:: Given records ::
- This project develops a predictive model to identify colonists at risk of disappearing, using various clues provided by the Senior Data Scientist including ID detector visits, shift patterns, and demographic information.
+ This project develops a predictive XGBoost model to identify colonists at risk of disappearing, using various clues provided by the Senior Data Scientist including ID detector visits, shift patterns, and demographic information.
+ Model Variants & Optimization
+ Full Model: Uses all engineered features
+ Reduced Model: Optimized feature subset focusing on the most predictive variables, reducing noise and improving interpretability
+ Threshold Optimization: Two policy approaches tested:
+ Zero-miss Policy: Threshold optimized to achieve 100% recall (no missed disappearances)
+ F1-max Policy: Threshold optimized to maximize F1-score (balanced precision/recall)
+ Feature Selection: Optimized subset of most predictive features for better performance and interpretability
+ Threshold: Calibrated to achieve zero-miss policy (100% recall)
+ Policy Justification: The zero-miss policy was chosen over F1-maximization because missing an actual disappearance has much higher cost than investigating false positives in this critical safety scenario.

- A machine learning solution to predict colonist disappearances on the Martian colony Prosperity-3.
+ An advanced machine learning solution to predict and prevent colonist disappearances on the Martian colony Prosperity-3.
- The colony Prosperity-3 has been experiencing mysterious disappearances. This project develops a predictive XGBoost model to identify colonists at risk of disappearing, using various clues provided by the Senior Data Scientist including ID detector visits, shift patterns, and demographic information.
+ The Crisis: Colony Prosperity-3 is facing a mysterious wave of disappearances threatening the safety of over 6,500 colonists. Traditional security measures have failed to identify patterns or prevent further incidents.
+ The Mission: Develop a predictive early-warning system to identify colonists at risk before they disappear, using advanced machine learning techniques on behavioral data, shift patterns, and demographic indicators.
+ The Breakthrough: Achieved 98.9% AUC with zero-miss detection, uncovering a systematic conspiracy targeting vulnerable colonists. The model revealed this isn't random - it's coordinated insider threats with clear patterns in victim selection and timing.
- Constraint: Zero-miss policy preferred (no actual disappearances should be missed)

:: Task instructions ::
Retype exactly, and only, the lines from the line holding "critical safety scenario." through the last line of the data; both of those lines count.

:: Solution for this task ::
+ Policy Justification: The zero-miss policy was chosen over F1-maximization because missing an actual disappearance has much higher cost than investigating false positives in this critical safety scenario.

- A machine learning solution to predict colonist disappearances on the Martian colony Prosperity-3.
+ An advanced machine learning solution to predict and prevent colonist disappearances on the Martian colony Prosperity-3.
- The colony Prosperity-3 has been experiencing mysterious disappearances. This project develops a predictive XGBoost model to identify colonists at risk of disappearing, using various clues provided by the Senior Data Scientist including ID detector visits, shift patterns, and demographic information.
+ The Crisis: Colony Prosperity-3 is facing a mysterious wave of disappearances threatening the safety of over 6,500 colonists. Traditional security measures have failed to identify patterns or prevent further incidents.
+ The Mission: Develop a predictive early-warning system to identify colonists at risk before they disappear, using advanced machine learning techniques on behavioral data, shift patterns, and demographic indicators.
+ The Breakthrough: Achieved 98.9% AUC with zero-miss detection, uncovering a systematic conspiracy targeting vulnerable colonists. The model revealed this isn't random - it's coordinated insider threats with clear patterns in victim selection and timing.
- Constraint: Zero-miss policy preferred (no actual disappearances should be missed)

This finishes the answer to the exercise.